Sylvia Grunor stood out among the second round of candidates interviewed Monday for a vacancy on the Florida Supreme Court by naming as her judicial role model the man she would replace — Justice James E.C. Perry, a member of the court’s liberal wing.
Dan Gerber, a civil-trial defense attorney with Rumberger, Kirk & Caldwell in Orlando, praised Justice Charles Canady, a member of the court’s conservative minority, as “among the most brilliant attorneys and supreme court justices in the country.”
Brad King, state’s attorney for the 5th Judicial Circuit in Central Florida, praised the late U.S. Supreme Court Justice Antonin Scalia.
In fact, he said, he’d read Scalia’s book, “Reading Law: The Interpretation of Legal Texts.”
“As I read it, clearly that’s the way I think things through,” King said of Scalia’s “originalist” approach to judging.
Still, to Grunor, a trial lawyer and partner with Orlando firm Palmer, Weiss, Grunor & Barclay, “Justice Perry had, to me, a good sense of himself.” He is, she said, “a family-first, law and order guy.”
But she also insisted: “I’m looking to interpret the law as it’s written.”
The nominating panel will forward six names by Dec. 13 to Gov. Rick Scott, who will then name Perry’s replacement.
Scott has said that he wants a justice to follows judicial restraint and is humble.
None within the second round of interviewees has served on the bench before.

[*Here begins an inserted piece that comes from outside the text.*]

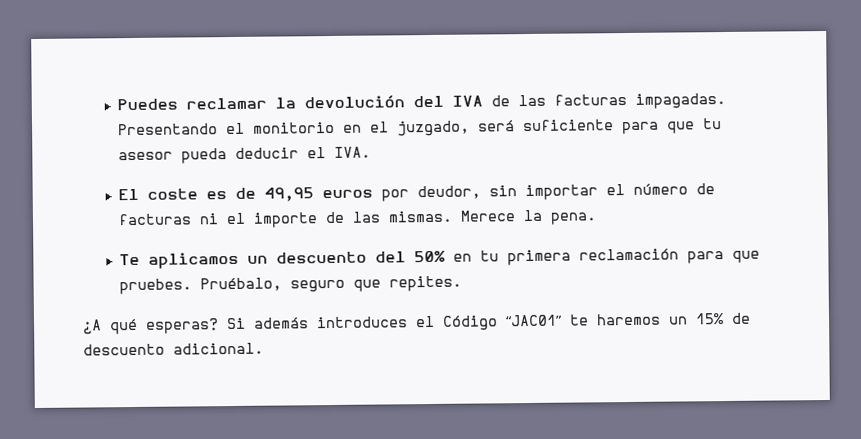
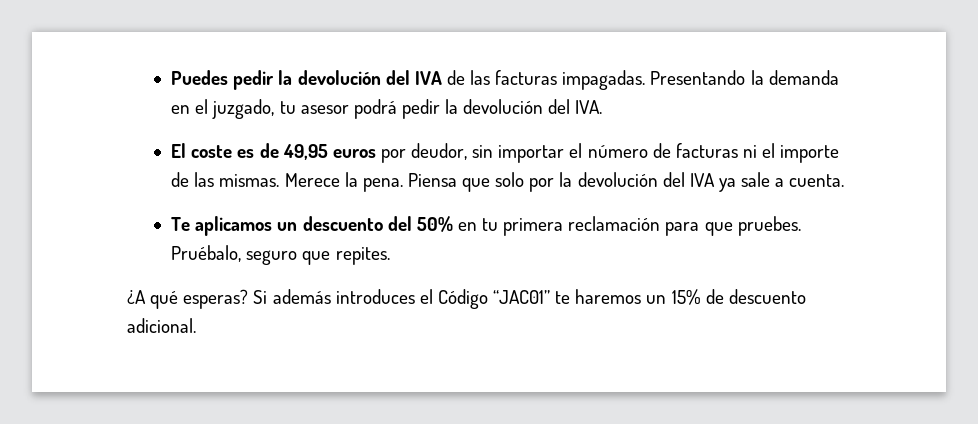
- Puedes reclamar la devolución del IVA de las facturas impagadas.
+ Puedes pedir la devolución del IVA de las facturas impagadas.
- Presentando el monitorio en el juzgado, será suficiente para que tu asesor pueda deducir el IVA.
+ Presentando la demanda en el juzgado, tu asesor podrá pedir la devolución del IVA.
+ Piensa que solo por la devolución del IVA ya sale a cuenta.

Grunor said that would “add rather than detract” from her contributions to the high court.
“Being a trial lawyer, you get an idea of what goes on in the courtroom,” she said.
She would approach the work “not with an agenda,” but to apply her education and experience. “I want to make it a better place.”
Grunor ran unsuccessfully for the trial bench in 2000, and once applied to fill a vacancy in the 18th Judicial Circuit. She practices family, personal injury and insurance law.
She cautioned against judges who give overly broad interpretations of the law. “If the Legislature passed it, my job is to interpret it,” she said — and not to try to read too much into a statute.
Asked what changes she would like to see in the court system, Grunor said: “More access to the courts.” As a trial lawyer, she understands “how hard it is to get into the courthouse sometimes, and how long you have to wait.”
“If I had any influence on that, I’d like to see more judges in the courts.
Gerber has more than 28 years’ experience practicing law — mass torts and class actions, commercial litigation, and voting rights cases included, he said.
He would take “a practitioner’s point of view” to the court. He lamented that the average time for an intermediate appellate court in Florida to issue a decision is 190 days.
“Frankly, time is money,” Gerber said.
An advocate for children with autism, he said the courts represent “the last place” in which to “seek help for the helpless.”
Although not well versed in criminal law, he would approach it like “any other area of law in which you might not have experience.”
Specifically: “Read everything you can get your hands on. After a while, you’ll be able to handle those cases in a predictable manner.”
What kind of court ruling make Gerber grimace?
“When I see a judge of an appellate court saying, ‘We know better than the Legislature or an executive department,’ “ he said. “That does frustrate me when I see that.”
He hates to see “judicial hostility to the litigants and the lawyers.”
Gerber noted his long history in the conservative movement, including assignments for Republican clients during his early days at his firm, before the movement’s ascension.
“I didn’t have to do that,” Gerber said. “I took it because I believed in it.”
Asked to write his own epitaph should be win appointment, Gerber said: “He brought a stabilizing conservative presence to the Florida Supreme Court.”
King spent much of his time explaining his role in the investigation of the 2010 death of Michelle O’Connell — according to her family, at the hands of boyfriend St. Johns County Deputy Jeremy Banks.
King was one of two outside state’s attorneys assigned as special prosecutor in the case. Both determined there was insufficient evidence to support a homicide charge. Rather, King said, the evidence pointed to suicide.
“I could not have taken that case to trial” under the circumstances, despite public demands that he do just that, he said. “Fundamentally, it just wouldn’t have been right.”
He would not serve as a pro-police or pro-prosecution justice, he said.
He believes trial judges should establish the fact record in cases and appellate judges are bound to respect that.
And as for respecting legislative intent, “I don’t think (judges) have the discretion to determine that the Legislature’s intention was” beyond the statutory language, King said. They can’t decide “what they really meant.”